## [Assigned task]
Look through the records and copy each line that has "none" in it.

## [Data extracts]
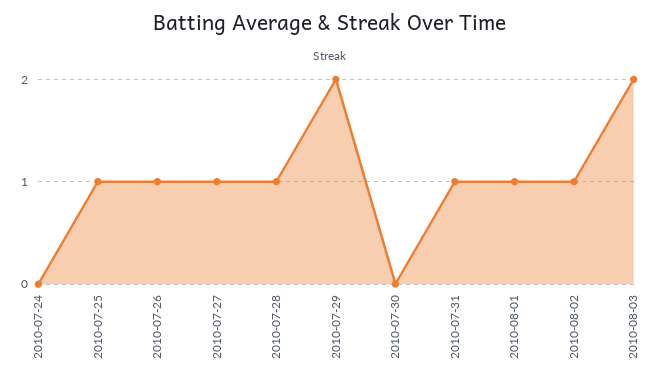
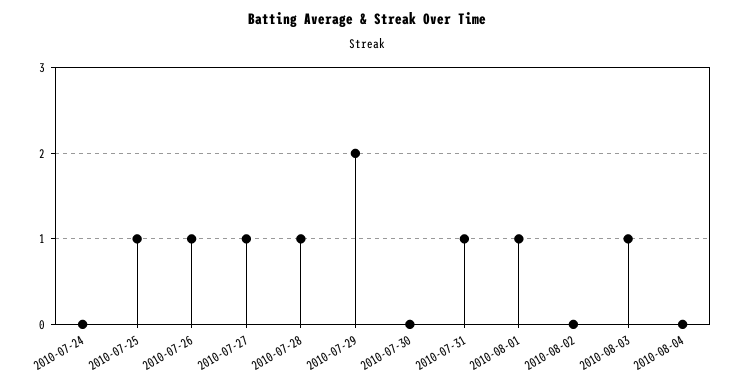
2010-08-02: 1 -> 0
2010-08-03: 2 -> 1
2010-08-04: none -> 0

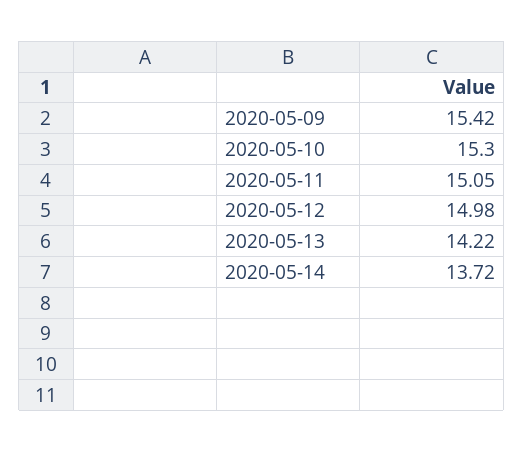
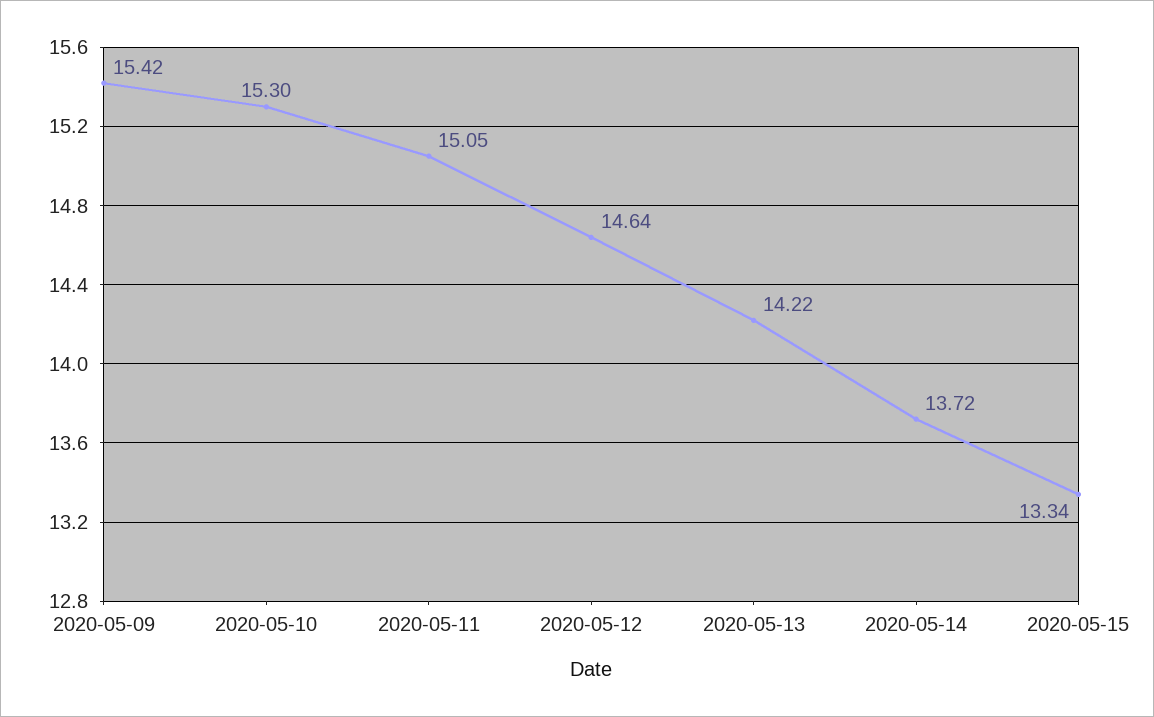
2020-05-12: 14.98 -> 14.64
2020-05-15: none -> 13.34

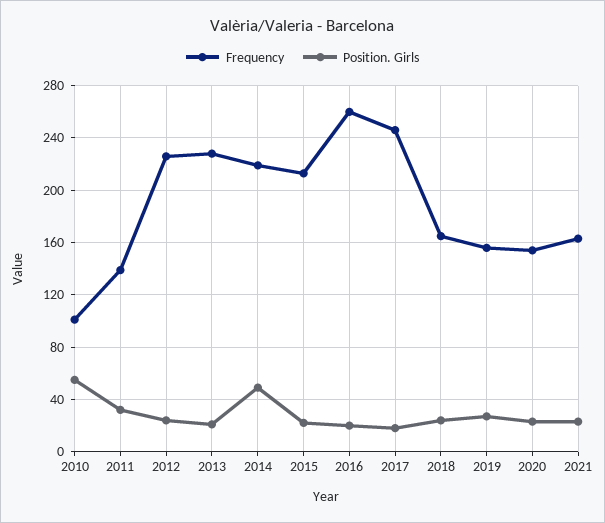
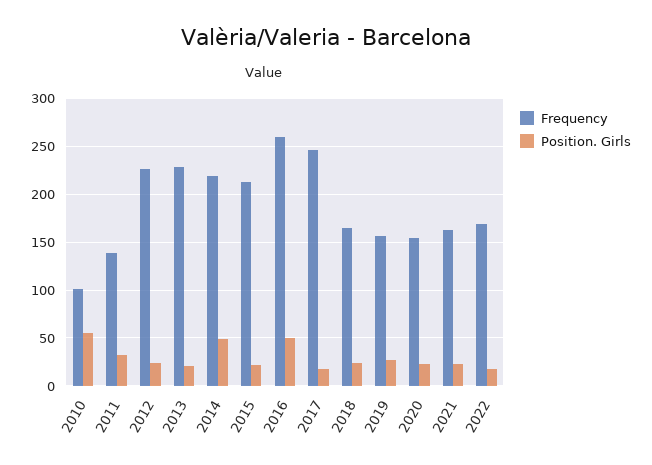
Position. Girls, 2016: 20 -> 50
Frequency, 2022: none -> 170
Position. Girls, 2022: none -> 20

## [Completed task]
2010-08-04: none -> 0
2020-05-15: none -> 13.34
Frequency, 2022: none -> 170
Position. Girls, 2022: none -> 20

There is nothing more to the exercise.